┌────────
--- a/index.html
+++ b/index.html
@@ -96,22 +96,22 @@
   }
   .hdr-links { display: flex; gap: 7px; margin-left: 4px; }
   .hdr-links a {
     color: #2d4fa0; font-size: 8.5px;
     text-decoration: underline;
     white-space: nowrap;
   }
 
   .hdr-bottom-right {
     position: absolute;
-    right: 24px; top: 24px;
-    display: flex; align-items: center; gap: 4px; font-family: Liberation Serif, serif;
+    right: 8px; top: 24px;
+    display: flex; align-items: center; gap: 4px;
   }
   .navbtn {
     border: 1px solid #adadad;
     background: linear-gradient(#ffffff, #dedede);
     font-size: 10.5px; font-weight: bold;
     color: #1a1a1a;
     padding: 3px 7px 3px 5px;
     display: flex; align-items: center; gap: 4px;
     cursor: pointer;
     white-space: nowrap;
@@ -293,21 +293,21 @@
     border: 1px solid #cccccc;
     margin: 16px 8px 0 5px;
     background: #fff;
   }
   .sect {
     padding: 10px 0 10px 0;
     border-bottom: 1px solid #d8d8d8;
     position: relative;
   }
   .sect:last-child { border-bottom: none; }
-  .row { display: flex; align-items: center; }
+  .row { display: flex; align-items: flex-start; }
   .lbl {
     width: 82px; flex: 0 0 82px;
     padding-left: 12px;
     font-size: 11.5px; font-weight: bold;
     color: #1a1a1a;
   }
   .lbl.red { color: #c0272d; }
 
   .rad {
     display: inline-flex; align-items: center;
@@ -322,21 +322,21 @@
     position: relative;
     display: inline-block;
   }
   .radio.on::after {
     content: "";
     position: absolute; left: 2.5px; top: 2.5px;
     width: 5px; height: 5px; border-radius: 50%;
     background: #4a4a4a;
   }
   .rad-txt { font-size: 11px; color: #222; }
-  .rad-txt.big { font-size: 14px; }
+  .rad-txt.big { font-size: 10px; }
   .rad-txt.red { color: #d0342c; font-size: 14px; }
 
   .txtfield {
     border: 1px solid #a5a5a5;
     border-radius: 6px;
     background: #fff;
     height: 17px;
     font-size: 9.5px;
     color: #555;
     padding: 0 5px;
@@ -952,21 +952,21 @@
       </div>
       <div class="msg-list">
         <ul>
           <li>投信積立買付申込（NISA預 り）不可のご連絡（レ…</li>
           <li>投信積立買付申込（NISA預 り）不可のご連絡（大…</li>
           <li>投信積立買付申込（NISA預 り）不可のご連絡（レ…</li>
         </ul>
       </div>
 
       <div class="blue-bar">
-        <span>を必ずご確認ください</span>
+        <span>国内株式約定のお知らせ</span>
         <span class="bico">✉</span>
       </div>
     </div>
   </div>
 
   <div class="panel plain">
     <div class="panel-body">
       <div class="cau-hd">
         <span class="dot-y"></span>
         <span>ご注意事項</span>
└────────
┌────────
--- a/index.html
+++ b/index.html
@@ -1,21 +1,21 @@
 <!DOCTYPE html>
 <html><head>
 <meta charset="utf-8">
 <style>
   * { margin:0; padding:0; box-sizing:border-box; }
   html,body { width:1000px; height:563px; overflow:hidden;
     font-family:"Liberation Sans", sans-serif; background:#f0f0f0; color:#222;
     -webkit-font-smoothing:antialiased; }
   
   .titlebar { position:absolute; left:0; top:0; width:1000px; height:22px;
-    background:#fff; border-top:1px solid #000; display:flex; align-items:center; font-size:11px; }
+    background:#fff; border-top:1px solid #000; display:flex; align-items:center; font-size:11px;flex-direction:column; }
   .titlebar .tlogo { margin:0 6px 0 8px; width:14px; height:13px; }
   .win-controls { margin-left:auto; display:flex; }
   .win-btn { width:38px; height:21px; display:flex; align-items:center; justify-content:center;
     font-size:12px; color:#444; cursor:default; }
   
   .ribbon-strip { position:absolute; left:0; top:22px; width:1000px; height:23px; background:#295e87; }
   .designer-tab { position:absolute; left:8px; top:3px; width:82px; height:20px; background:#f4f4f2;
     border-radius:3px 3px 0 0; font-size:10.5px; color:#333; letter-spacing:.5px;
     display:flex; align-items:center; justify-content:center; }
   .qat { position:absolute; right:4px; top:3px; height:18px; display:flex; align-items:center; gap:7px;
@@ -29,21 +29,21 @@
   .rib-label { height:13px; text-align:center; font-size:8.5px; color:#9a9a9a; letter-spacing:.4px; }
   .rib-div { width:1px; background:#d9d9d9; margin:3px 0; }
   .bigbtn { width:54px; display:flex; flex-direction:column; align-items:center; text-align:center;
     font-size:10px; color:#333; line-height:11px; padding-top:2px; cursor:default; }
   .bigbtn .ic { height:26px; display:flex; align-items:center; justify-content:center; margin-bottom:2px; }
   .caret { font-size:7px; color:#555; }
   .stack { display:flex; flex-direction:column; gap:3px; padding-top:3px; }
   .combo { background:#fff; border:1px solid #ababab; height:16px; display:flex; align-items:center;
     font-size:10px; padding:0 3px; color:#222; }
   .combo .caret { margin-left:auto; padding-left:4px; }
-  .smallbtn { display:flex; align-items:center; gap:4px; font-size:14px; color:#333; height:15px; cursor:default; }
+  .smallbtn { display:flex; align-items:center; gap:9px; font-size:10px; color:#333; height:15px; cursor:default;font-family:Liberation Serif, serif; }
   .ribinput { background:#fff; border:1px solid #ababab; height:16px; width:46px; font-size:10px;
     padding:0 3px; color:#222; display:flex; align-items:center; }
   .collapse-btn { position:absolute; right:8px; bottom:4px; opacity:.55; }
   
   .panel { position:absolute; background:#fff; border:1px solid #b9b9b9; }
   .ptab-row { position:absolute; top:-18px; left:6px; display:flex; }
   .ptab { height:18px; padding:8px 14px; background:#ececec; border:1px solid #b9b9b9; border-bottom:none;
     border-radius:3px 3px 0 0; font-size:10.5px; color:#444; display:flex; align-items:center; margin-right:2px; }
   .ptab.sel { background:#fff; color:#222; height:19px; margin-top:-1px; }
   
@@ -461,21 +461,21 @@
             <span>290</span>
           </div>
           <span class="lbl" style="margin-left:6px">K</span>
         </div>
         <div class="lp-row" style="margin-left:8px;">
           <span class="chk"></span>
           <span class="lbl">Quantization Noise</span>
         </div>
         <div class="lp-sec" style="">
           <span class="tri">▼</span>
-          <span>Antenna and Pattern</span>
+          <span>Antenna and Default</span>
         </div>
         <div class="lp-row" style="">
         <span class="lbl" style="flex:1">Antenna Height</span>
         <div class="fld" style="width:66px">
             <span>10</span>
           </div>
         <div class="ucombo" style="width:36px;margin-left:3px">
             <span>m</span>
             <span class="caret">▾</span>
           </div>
└────────
### [PROBLEM DESCRIPTION]
Return a copy of each line in the entries that carries the string "spacing".

### [FINAL ANSWER]
     border-radius:3px 3px 0 0; font-size:10.5px; color:#333; letter-spacing:.5px;
   .rib-label { height:13px; text-align:center; font-size:8.5px; color:#9a9a9a; letter-spacing:.4px; }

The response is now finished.